4 Tips to Make Your Homemade Soup Taste Way Better

Whether you're whipping up a batch of broccoli cheddar or chicken noodle, these chef-approved tips on how to make soup will ensure its creamy, bold, and a total crowd-pleaser.

spiced popcorn dropping into bowl of creamy corn chowder
Photo: Caitlin Bensel

Soup is a customizable way of delivering a multitude of flavors at once, says Dan Kluger, the award-winning chef and owner of Loring Place in New York and the author of the new book Chasing Flavor: Techniques and Recipes to Cook Fearlessly (Buy It, $32, bookshop.org).

"You can add more ingredients and toppings to make it a full meal, while a light, bright soup is a great appetizer," he says. "Soup is endlessly adaptable."

Follow his tips on how to make soup to ensure it hits *all* the right notes.

Create Peaks and Valleys

That's what Kluger calls the different flavors and textures he layers into his soups. "I try to incorporate as many as I can," he says. To do that, start with aromatics like onions and garlic, and "cook them low and slow to develop as much sweetness as possible," says Kluger. Then add spices and herbs, vegetables, and beans if you're using them. Taste and season as you go.

Finish your soup by tossing in some chiles or fresh herbs and giving it a drizzle of olive oil, a squeeze of lemon, or a sprinkle of lemon zest. "That way, one bite will have a lot of those ingredients, and the next one won't," says Kluger. "Soup is more interesting when one bite is different from another."

Add Body

How do you make soup that isn't watery? Instead of broth, Kluger likes to use the cooking water from beans to give soup a full-bodied consistency. Or he'll blend pureed vegetables like corn, cauliflower, and parsnips into it to give it silkiness.
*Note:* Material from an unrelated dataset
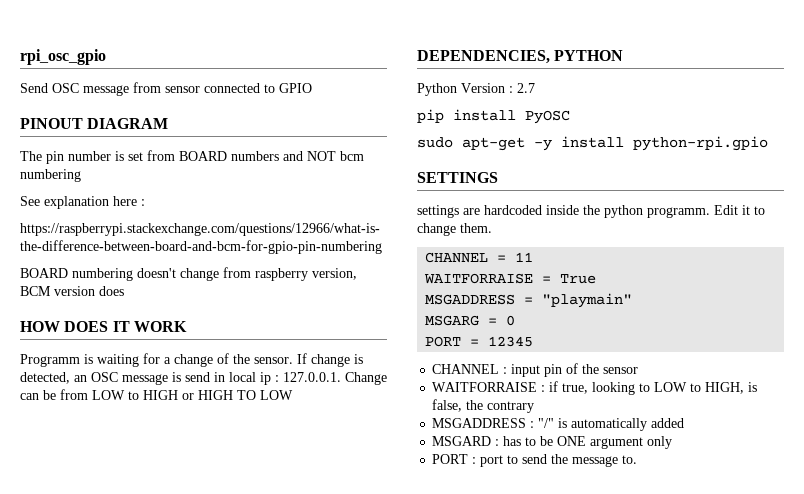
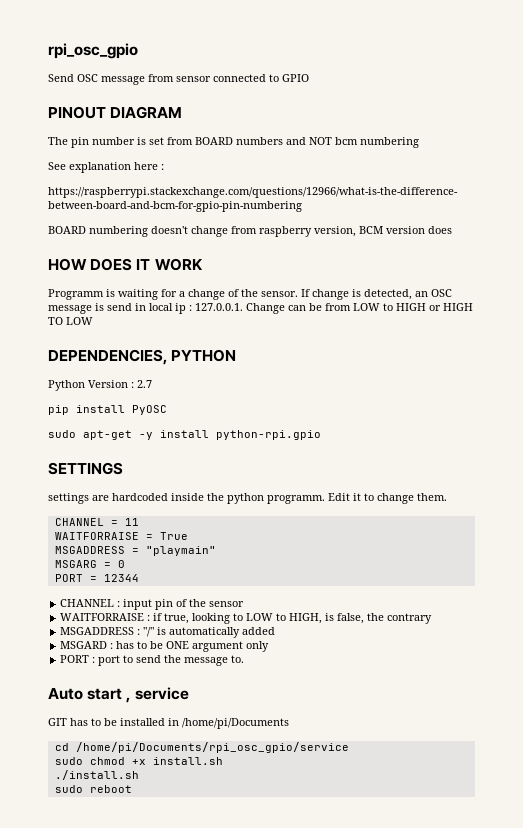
[488,336,534,347] 12345 -> [103,574,139,582] 12344
(638, 459) none -> [48,687,189,703] [48,718,289,729] [54,742,349,753] [54,757,223,765] [54,770,139,780] [54,785,132,793] // Auto start , service // GIT has to be installed in /home/pi/Documents // cd /home/pi/Documents/rpi_osc_gpio/service // sudo chmod +x install.sh // ./install.sh // sudo reboot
And he may add a twist: "I'll top cream of broccoli soup with roasted broccoli," he says. "That elevates the flavor and makes for an exciting bowl." (If you're adding beans to your soup, make sure you follow these pointers to cook them to perfection.)

Go Bold

A punch of flavor at the end of cooking can make your soup a standout. Mix herbs like parsley, thyme, and oregano, or spices such as cumin, coriander, and cardamom, into some olive oil, and let it infuse for at least an hour or two. Pour it over soup just before serving. When the oil hits the hot soup, you'll really get the flavors, says Kluger.

Top It Off

The final, most important, tip on how to make soup: Think out of the box with toppings. "Try roasted mushrooms, which are crispy and savory," says Kluger . "Or grill Swiss chard stems and sprinkle them on soup." Better yet, toss spiced popcorn — yes, really — over a creamy corn chowder. There are no wrong answers here.